Eurus-2-7B-SFT is a 7.6 billion parameter model from PRIME-RL, built upon the Qwen2.5-Math-7B-Base architecture, known for its strong mathematical capabilities. This model undergoes supervised fine-tuning (SFT) using the Eurus-2-SFT-Data, which is an action-centric chain-of-thought reasoning dataset. The SFT process is designed as a warm-up stage to teach the model effective reasoning patterns, preparing it for subsequent process reinforcement learning (PRIME) stages, such as with Eurus-2-7B-PRIME.

Key Capabilities

  • Enhanced Reasoning: Specialized in learning and applying reasoning patterns through an action-centric chain-of-thought approach.

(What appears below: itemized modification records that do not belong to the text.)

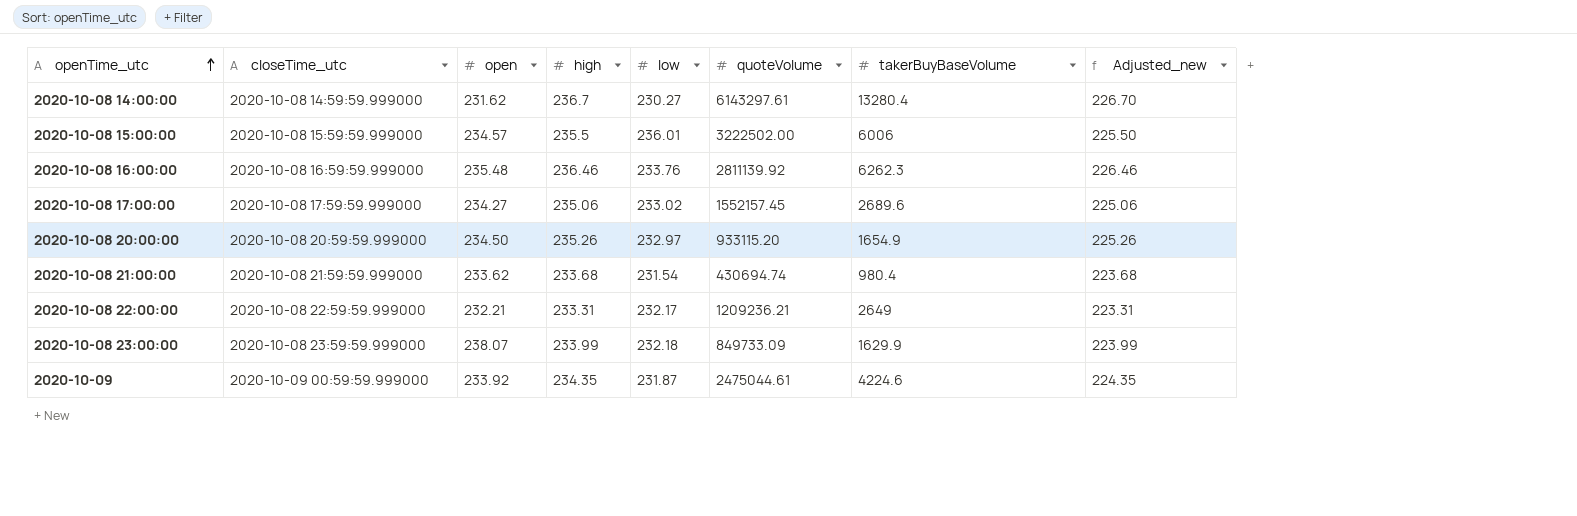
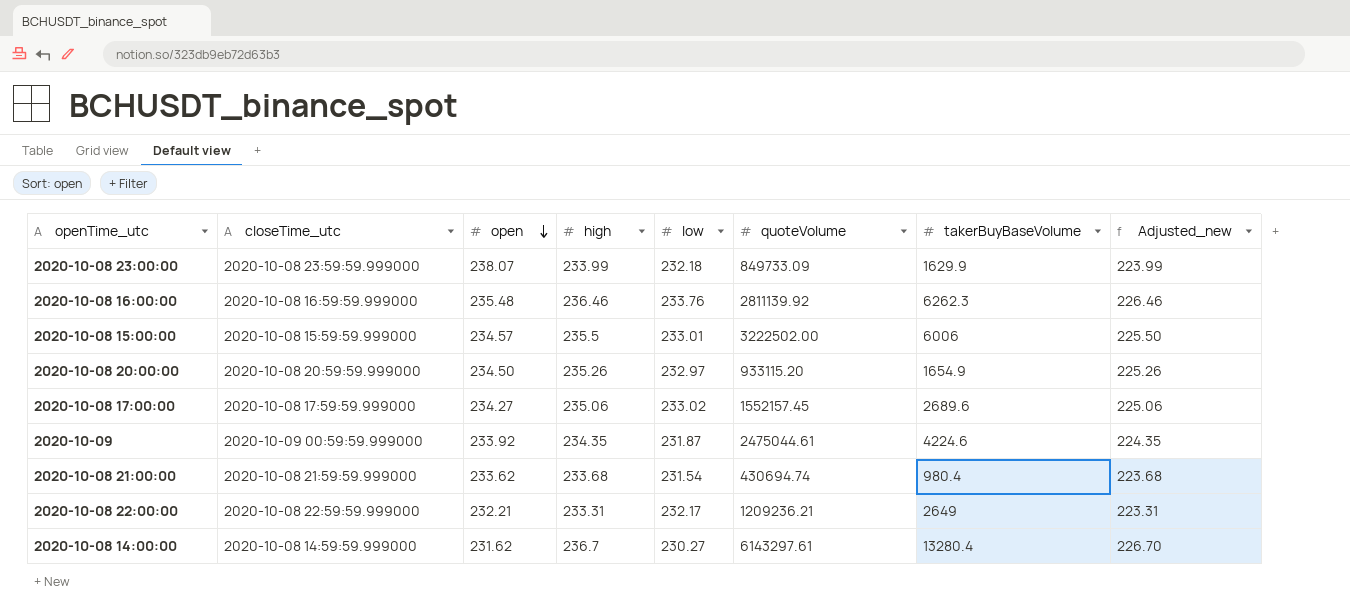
row order: openTime_utc ascending -> open descending
2020-10-08 15:00:00 | low: 236.01 -> 233.01

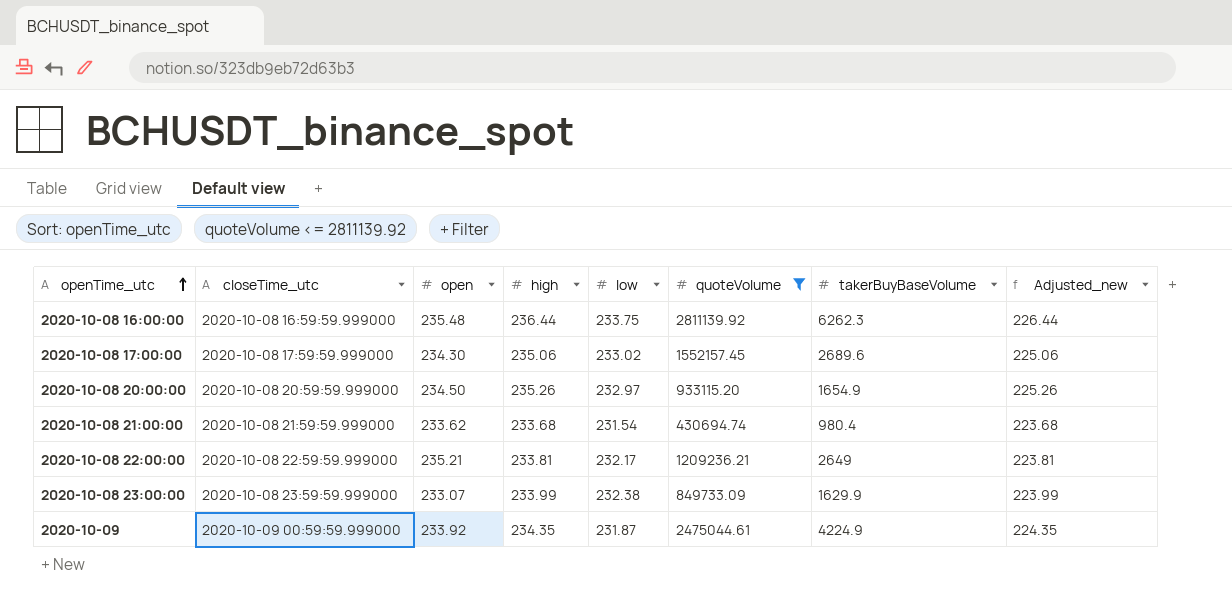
filter: none -> quoteVolume <= 2811139.92
row order: open descending -> openTime_utc ascending
2020-10-08 16:00:00 | high: 236.46 -> 236.44
2020-10-08 16:00:00 | low: 233.76 -> 233.75
2020-10-08 16:00:00 | Adjusted_new: 226.46 -> 226.44
2020-10-08 17:00:00 | open: 234.27 -> 234.30
2020-10-08 22:00:00 | open: 232.21 -> 235.21
2020-10-08 22:00:00 | high: 233.31 -> 233.81
2020-10-08 22:00:00 | Adjusted_new: 223.31 -> 223.81
2020-10-08 23:00:00 | open: 238.07 -> 233.07
2020-10-08 23:00:00 | low: 232.18 -> 232.38
2020-10-09 | takerBuyBaseVolume: 4224.6 -> 4224.9

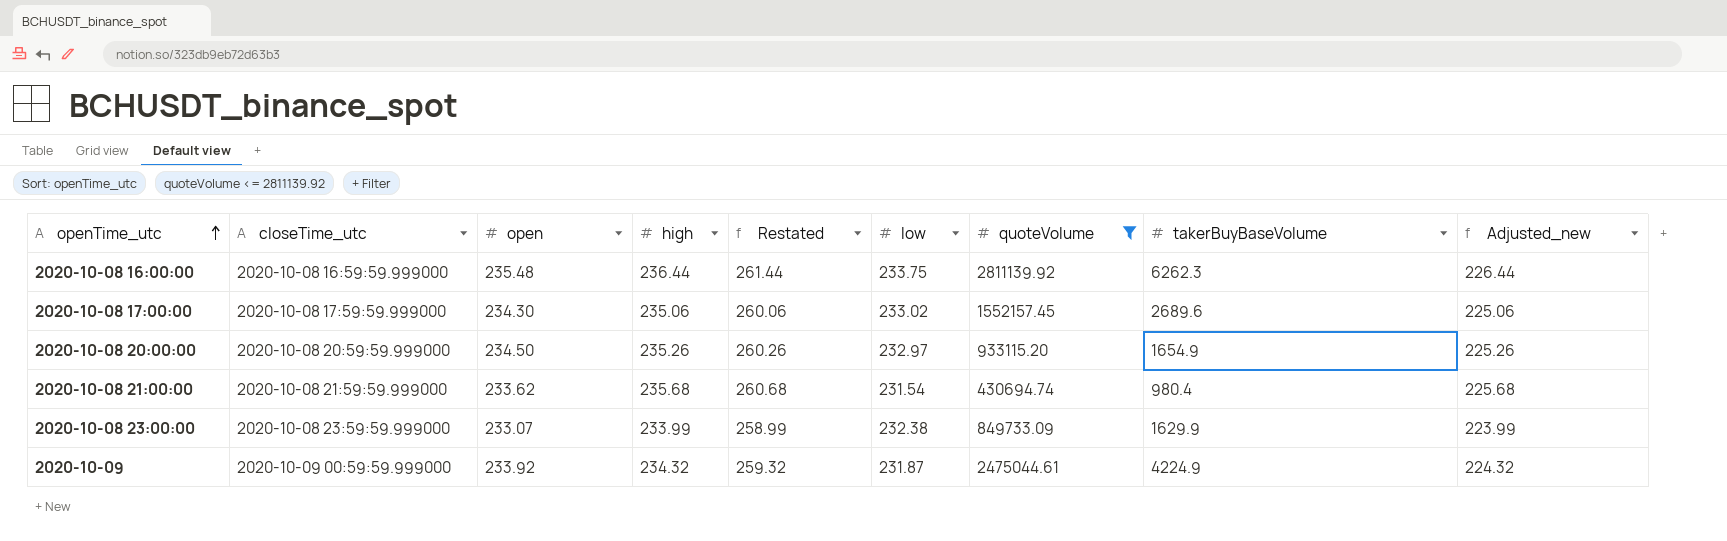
column Restated | formula: none -> [high] + 25
row 2020-10-08 22:00:00: 2020-10-08 22:59:59.999000 | 235.21 | 233.81 | 232.17 | 1209236.21 | 2649 | 223.81 -> none
2020-10-08 21:00:00 | high: 233.68 -> 235.68
2020-10-08 21:00:00 | Adjusted_new: 223.68 -> 225.68
2020-10-09 | high: 234.35 -> 234.32
2020-10-09 | Adjusted_new: 224.35 -> 224.32

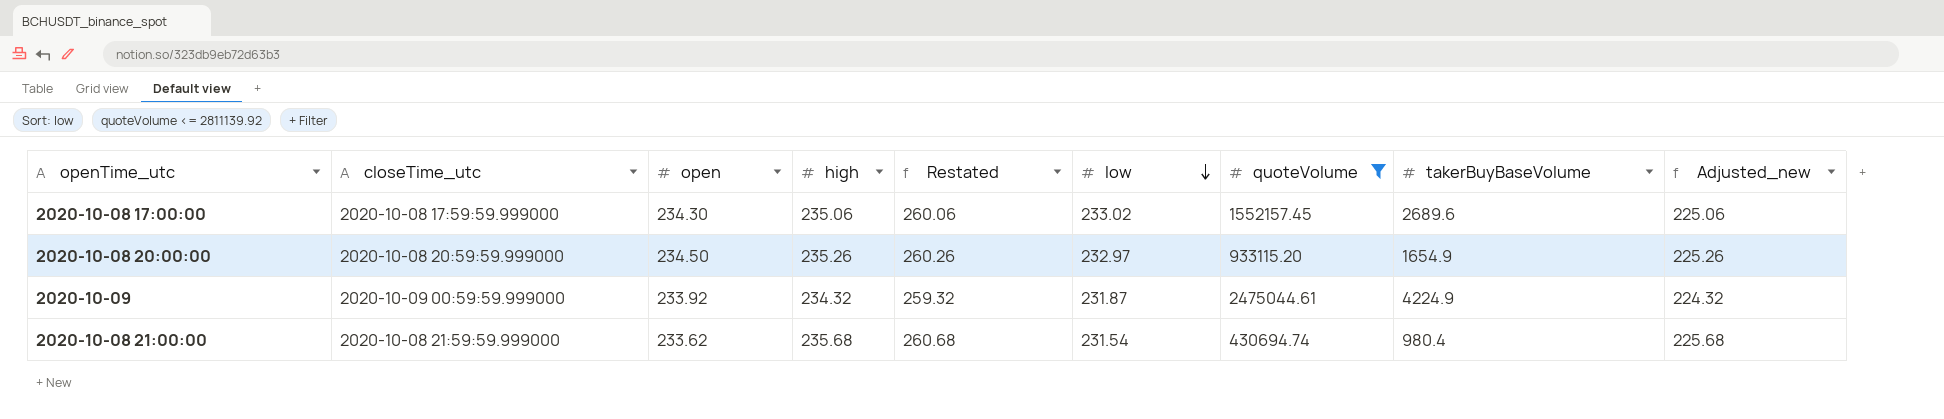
row order: openTime_utc ascending -> low descending
row 2020-10-08 16:00:00: 2020-10-08 16:59:59.999000 | 235.48 | 236.44 | 261.44 | 233.75 | 2811139.92 | 6262.3 | 226.44 -> none
row 2020-10-08 23:00:00: 2020-10-08 23:59:59.999000 | 233.07 | 233.99 | 258.99 | 232.38 | 849733.09 | 1629.9 | 223.99 -> none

  • Mathematical Problem Solving: Inherits and further develops strong mathematical capabilities from its base model, Qwen2.5-Math-7B-Base.

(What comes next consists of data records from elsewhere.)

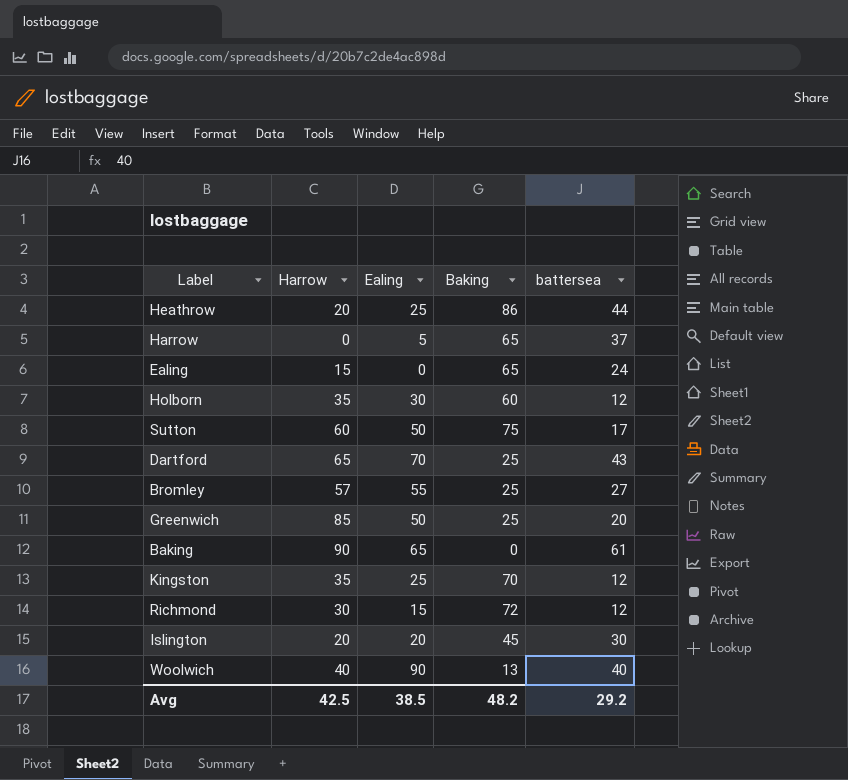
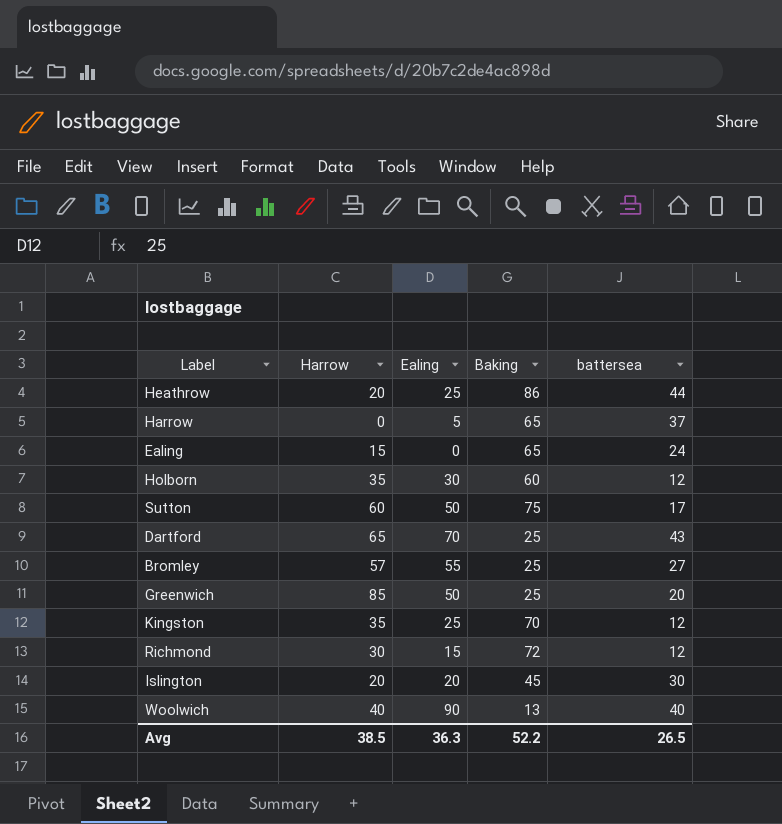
row Baking: 90 | 65 | 0 | 61 -> none
Avg | Harrow: 42.5 -> 38.5
Avg | Ealing: 38.5 -> 36.3
Avg | Baking: 48.2 -> 52.2
Avg | battersea: 29.2 -> 26.5

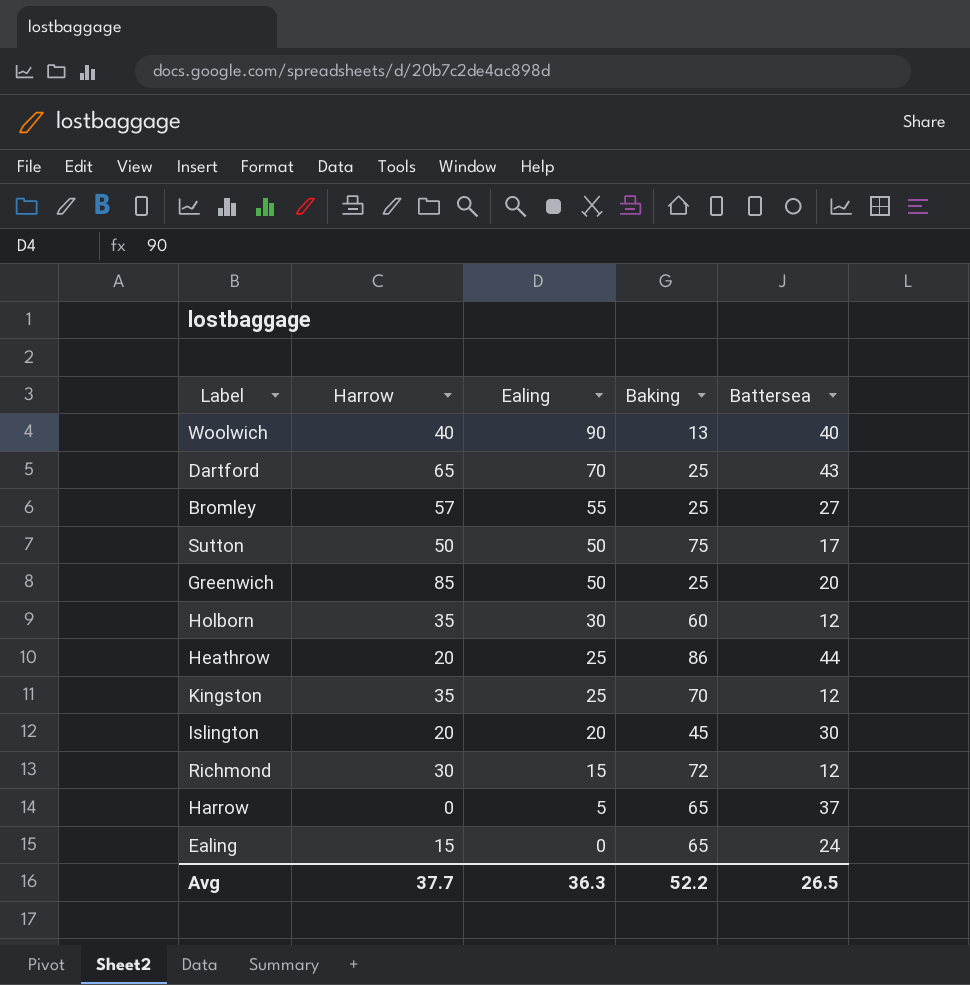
row order: none -> Ealing descending
column name: battersea -> Battersea
Sutton | Harrow: 60 -> 50
Avg | Harrow: 38.5 -> 37.7

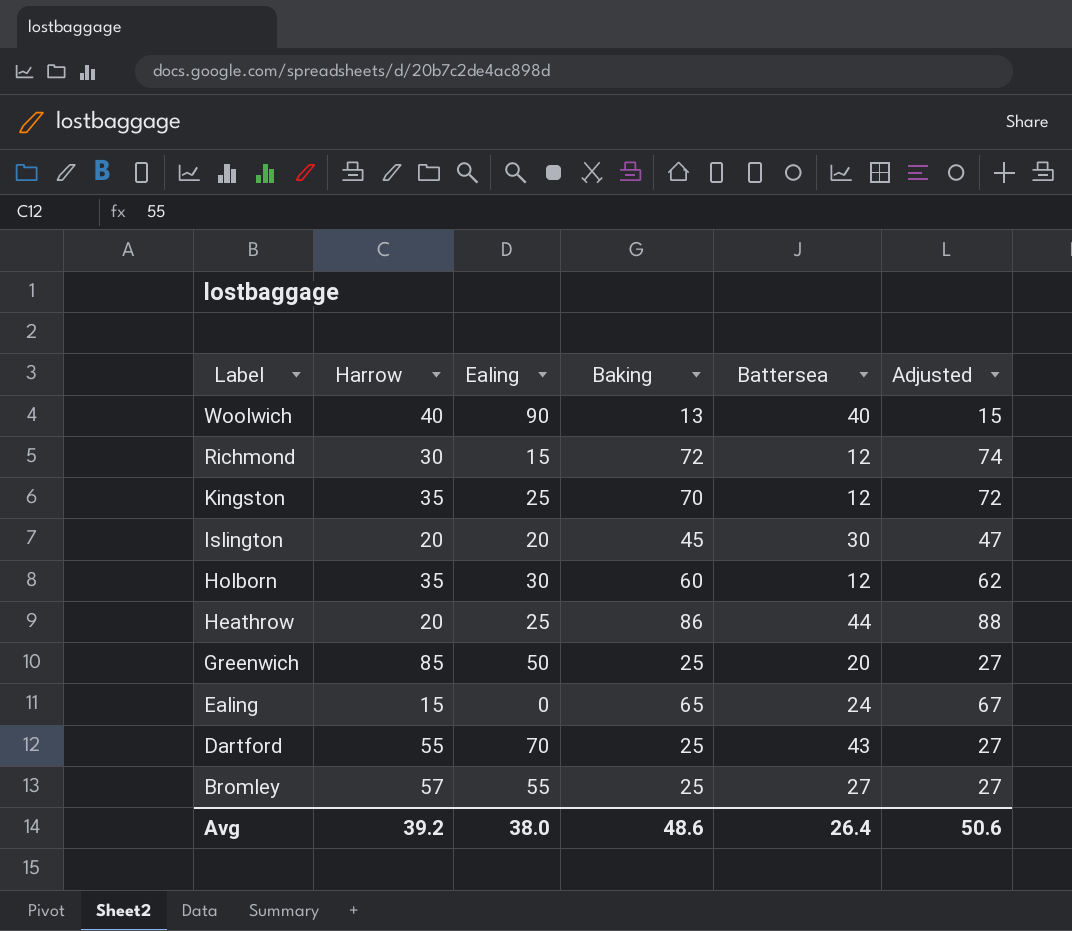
row order: Ealing descending -> Label descending
column Adjusted | formula: none -> [Baking] + 2
row Sutton: 50 | 50 | 75 | 17 -> none
row Harrow: 0 | 5 | 65 | 37 -> none
Dartford | Harrow: 65 -> 55
Avg | Harrow: 37.7 -> 39.2
Avg | Ealing: 36.3 -> 38.0
Avg | Baking: 52.2 -> 48.6
Avg | Battersea: 26.5 -> 26.4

  • Code Generation: Demonstrates proficiency in generating Python code for problem-solving, with tailored prompting for optimal results.

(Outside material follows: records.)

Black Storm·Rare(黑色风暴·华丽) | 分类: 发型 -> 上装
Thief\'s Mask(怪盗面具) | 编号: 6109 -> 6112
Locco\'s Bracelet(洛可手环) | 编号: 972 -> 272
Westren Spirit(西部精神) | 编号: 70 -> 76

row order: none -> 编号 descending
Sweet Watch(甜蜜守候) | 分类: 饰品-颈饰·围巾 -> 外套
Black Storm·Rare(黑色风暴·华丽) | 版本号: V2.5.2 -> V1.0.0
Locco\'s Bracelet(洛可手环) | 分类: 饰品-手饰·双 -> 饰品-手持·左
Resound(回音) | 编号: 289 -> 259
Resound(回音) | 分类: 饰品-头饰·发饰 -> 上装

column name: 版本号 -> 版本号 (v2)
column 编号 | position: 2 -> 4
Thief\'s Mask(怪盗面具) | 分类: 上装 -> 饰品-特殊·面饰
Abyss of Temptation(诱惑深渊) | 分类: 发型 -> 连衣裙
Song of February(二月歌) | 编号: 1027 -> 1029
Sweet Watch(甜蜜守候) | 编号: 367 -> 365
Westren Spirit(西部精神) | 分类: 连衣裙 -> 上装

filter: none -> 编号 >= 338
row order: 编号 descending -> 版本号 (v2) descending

  • Structured Output: Designed to present mathematical answers in LaTeX format and code in markdown blocks, facilitating clear and structured responses.
  • Long Context: Supports a substantial context length of 131072 tokens, enabling it to handle complex and lengthy problem descriptions.

Ideal Use Cases

  • Mathematical Assistance: Solving complex math problems and presenting solutions in a standardized LaTeX format.
  • Code Generation & Explanation: Generating Python code snippets and assisting with coding challenges.
  • Educational Tools: As a backend for applications requiring step-by-step reasoning in technical domains.
  • Research & Development: Serving as a robust starting point for further research into process reinforcement learning and advanced reasoning models.